**Action item:** The result should be every line of the listing that holds the word "занятость".

**Data for review:**

· · · · · · ·

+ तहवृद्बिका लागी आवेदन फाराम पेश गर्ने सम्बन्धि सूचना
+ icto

· · · · · · ·

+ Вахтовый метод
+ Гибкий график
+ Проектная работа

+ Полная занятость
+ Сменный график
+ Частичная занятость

· · · · · · ·

**Final answer:**
+ Полная занятость
+ Частичная занятость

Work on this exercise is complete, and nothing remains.